2. Several enumerations urging failure of consideration and violation of the parol evidence rule center around the fact that the proceeds of the note were not deposited in defendants' accounts but were deposited in the account of a third party at defendants' direction. These enumerations are without merit. "`A contract may be supported by adequate consideration as against a promisor under it who never receives any part of the consideration. This is hornbook law — the most *91 elementary.'" First Jewelers, Inc. v. Rosen, 119 Ga. App. 355, 356 (166 SE2d 919) (1969). Accord, Edgar v. Edgar Casket Co., 125 Ga. App. 389 (187 SE2d 925) (1972). The same result obtains on a defense of discharge by payment where the debtor makes payment to a third person at the request or with the consent of the creditor. Marks v. Durrett, 127 Ga. App. 537 (194 SE2d 351) (1972).

3. The jury returned its verdict in favor of the endorser who was a resident of the county but against the nonresident endorsers who had been sued under the Long Arm Statute, Code Ann. § 24-113.1. While it is true, as the plaintiff contends, that two or more endorsers are jointly and severally liable and an action may be maintained against less than all (Code Ann. § 109A-3-118 (e); Simpson v. Wages, 119 Ga. App. 324 (167 SE2d 213) (1969)) nevertheless if all are sued and the case proceeds to verdict, the verdict must not be contradictory and repugnant. "A verdict that is contradictory and repugnant is void, and no valid judgment can be entered thereon. A judgment entered on such a verdict will be set aside." Fleming v. Collins, 190 Ga. 210, 214 (9 SE2d 157) (1940). Accord, Thompson v. Ingram, 226 Ga. 668 (2) (177 SE2d 61) (1970). "Under our practice, a verdict of a jury which is illegal and void, and cannot be enforced, is a ground for granting a new trial." Darien & Western R. Co. v. McKay, 132 Ga. 672 (64 S.E. 785) (1908). Accord, Pickron v. Garrett, 73 Ga. App. 61 (3) (35 SE2d 540) (1946).

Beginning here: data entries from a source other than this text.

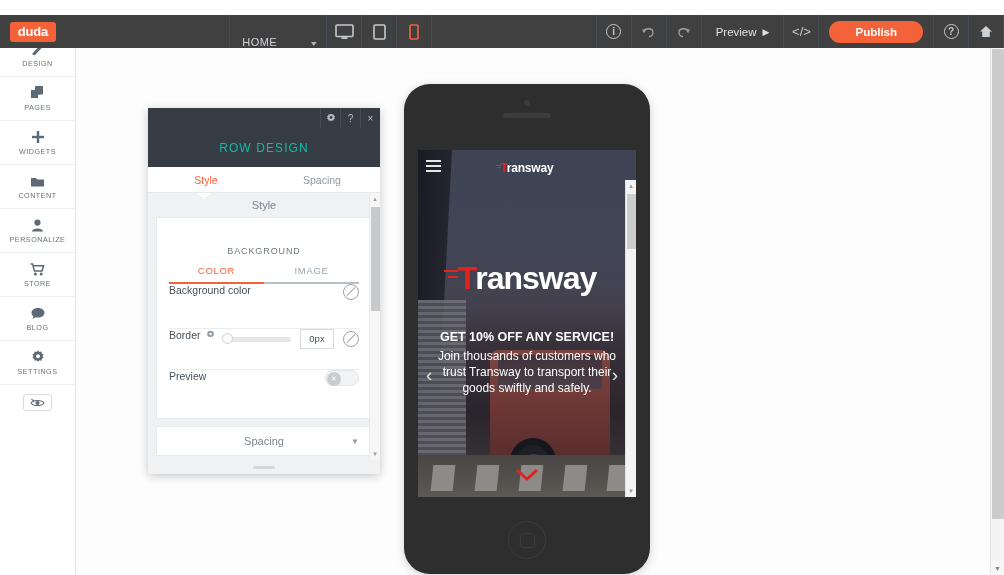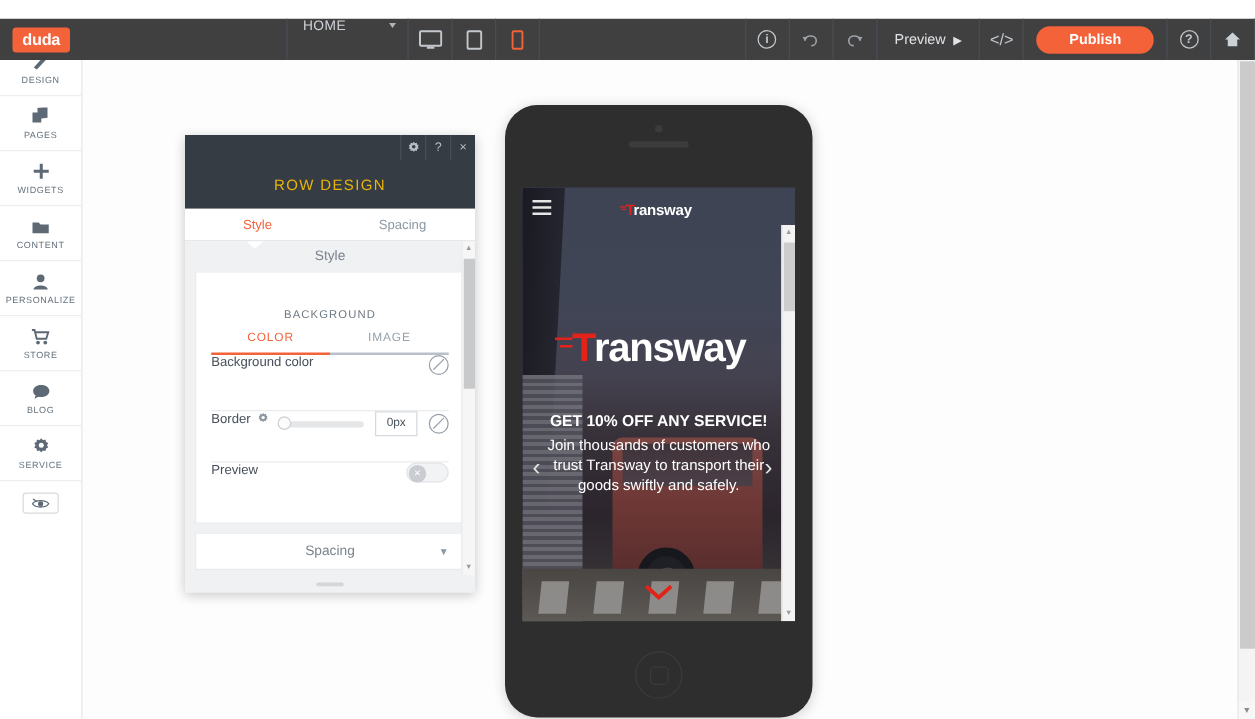--- a/index.html
+++ b/index.html
@@ -27,7 +27,7 @@
   }
   .tb-div { width: 1px; background: #474d55; align-self: stretch; }
   #page-select {
-    width: 96px; display: flex; align-items: flex-start; justify-content: space-between;
+    width: 96px; display: flex; align-items: flex-end; justify-content: space-between;
     padding: 0 10px 0 12px; color: #cfd3d8; font-size: 11px; letter-spacing: .4px;
   }
   .caret-small { font-size: 8px; color: #aeb4bb; transform: scaleX(1.4); }

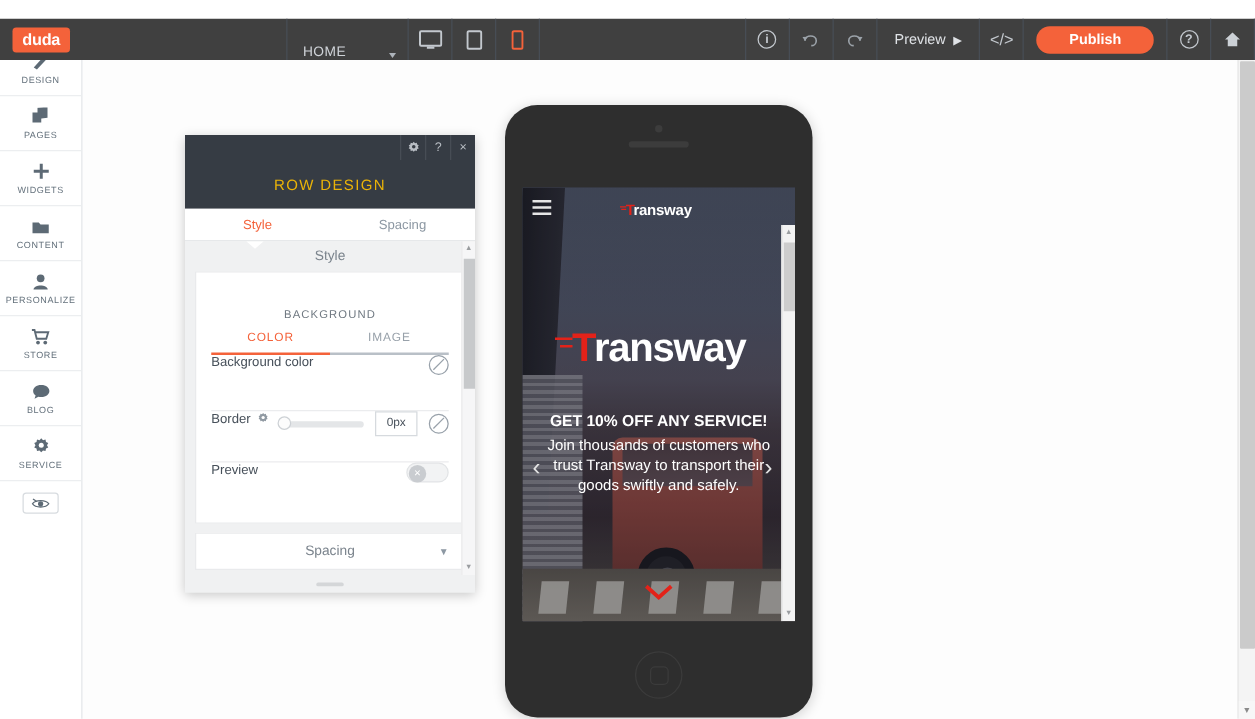--- a/index.html
+++ b/index.html
@@ -62,7 +62,7 @@
   
   #sidebar {
     position: absolute; left: 0; top: 33px;
-    width: 66px; height: 542px;
+    width: 76px; height: 542px;
     background: #fff;
     border-right: 1px solid #e3e6e9;
     z-index: 40;

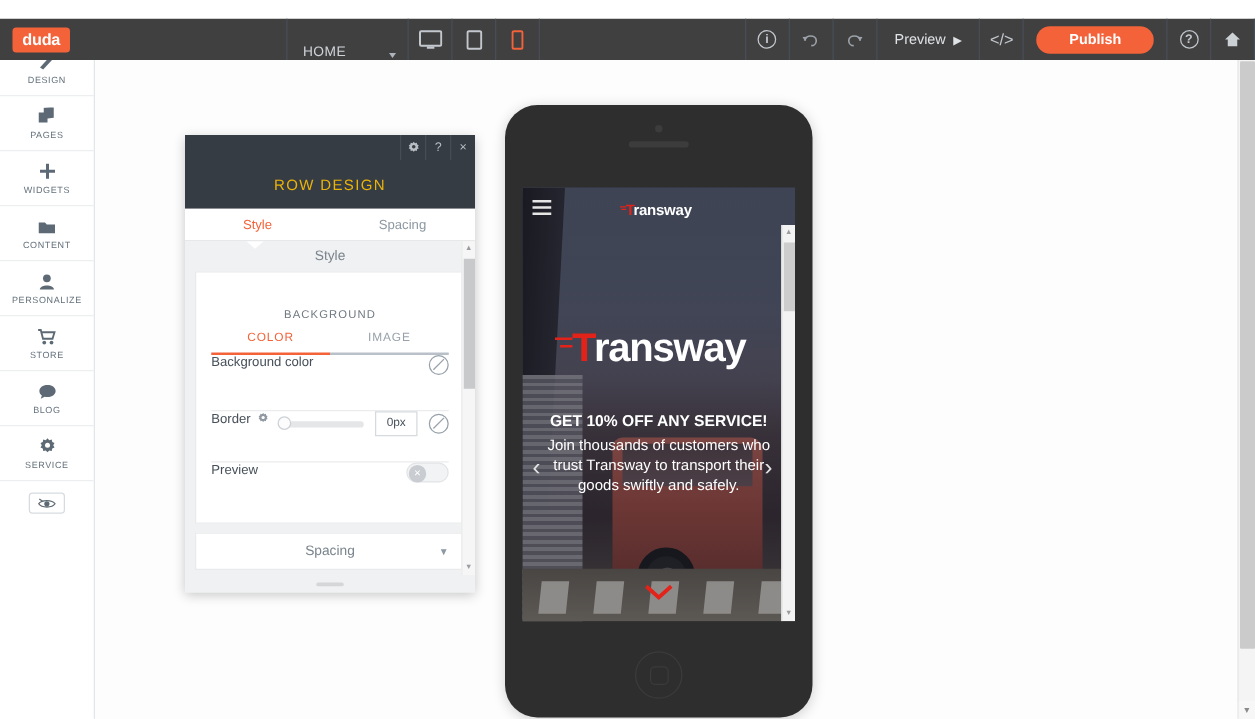--- a/index.html
+++ b/index.html
@@ -125,7 +125,7 @@
   #panel-title {
     height: 39px; background: #363c44;
     display: flex; align-items: center; justify-content: center;
-    color: #eab308; font-size: 12px; letter-spacing: 1.1px;
+    color: #14b8a6; font-size: 12px; letter-spacing: 1.1px;
   }
   #panel-tabs {
     height: 26px; background: #fff;

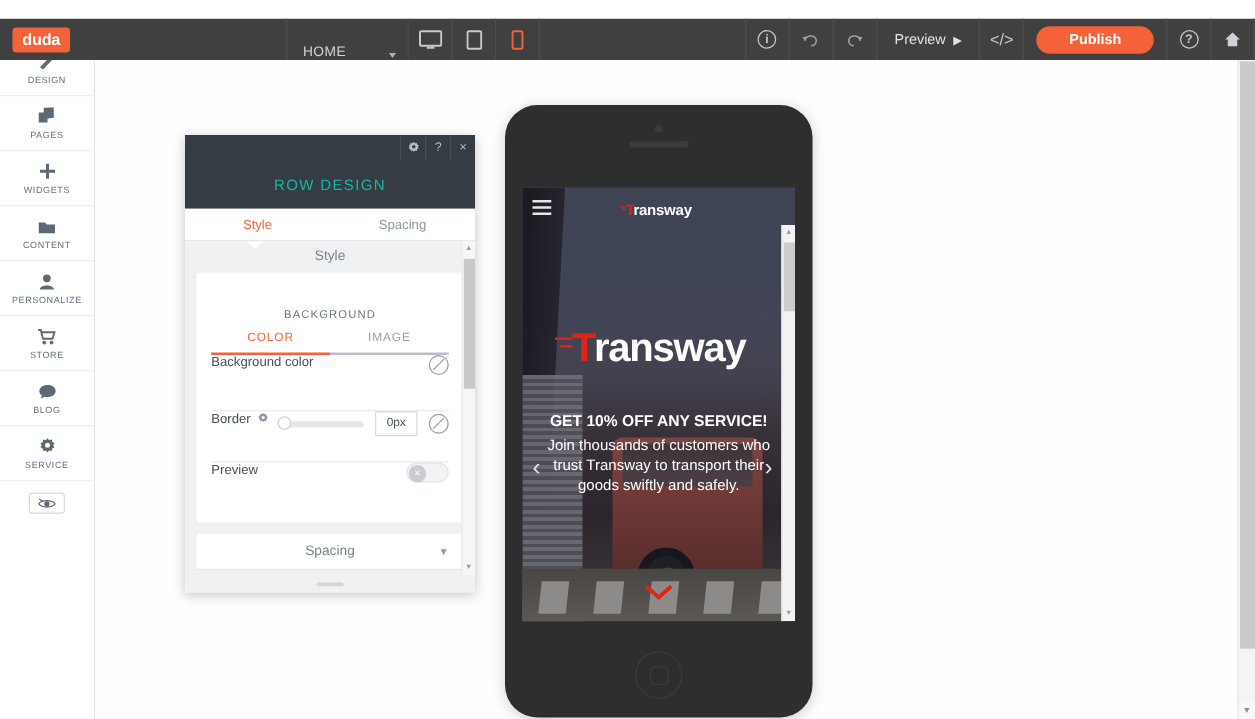--- a/index.html
+++ b/index.html
@@ -516,7 +516,7 @@
         <circle cx="7" cy="6.2" r="2" fill="#fff"></circle>
       </svg>
     </span>
-    <span class="sb-label">SERVICE</span>
+    <span class="sb-label">SETTINGS</span>
   </div>
 
   <div id="eye-btn">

Appellants contend that there is no basis in the record to support a distinction in liability as between the endorsers, all of whom are asserted to be in the same boat. Plaintiff has failed to respond by showing any distinction that would support the verdict, and the appellants' claim will be upheld. Rule 18 (c) (3) (iv), this court (Code Ann. § 24-3618 (c) (3) (iv); Allen Housemovers, Inc. v. Allen, 135 Ga. App. 837, 839 (3) (219 SE2d 489) (1975); Ga. Stainless Steel Corp. v. Bacon, 120 Ga. App. 239 (170 SE2d 270) (1969).

Since it cannot be determined whether any part of the verdict with respect to the endorsers is valid, as to them it must be held void for inconsistency and a new trial ordered as to all endorsers. Compare Roswell Rd. Perimeter Hwy. Liquor Store v. Schurke, 138 Ga. App. 502 *92 (227 SE2d 282) (1976). The verdict against the maker does not share this infirmity and may be retained (Code § 110-112), and the judgment against it is affirmed.

Judgment affirmed in part and reversed in part. Deen, P. J., and Smith, J., concur.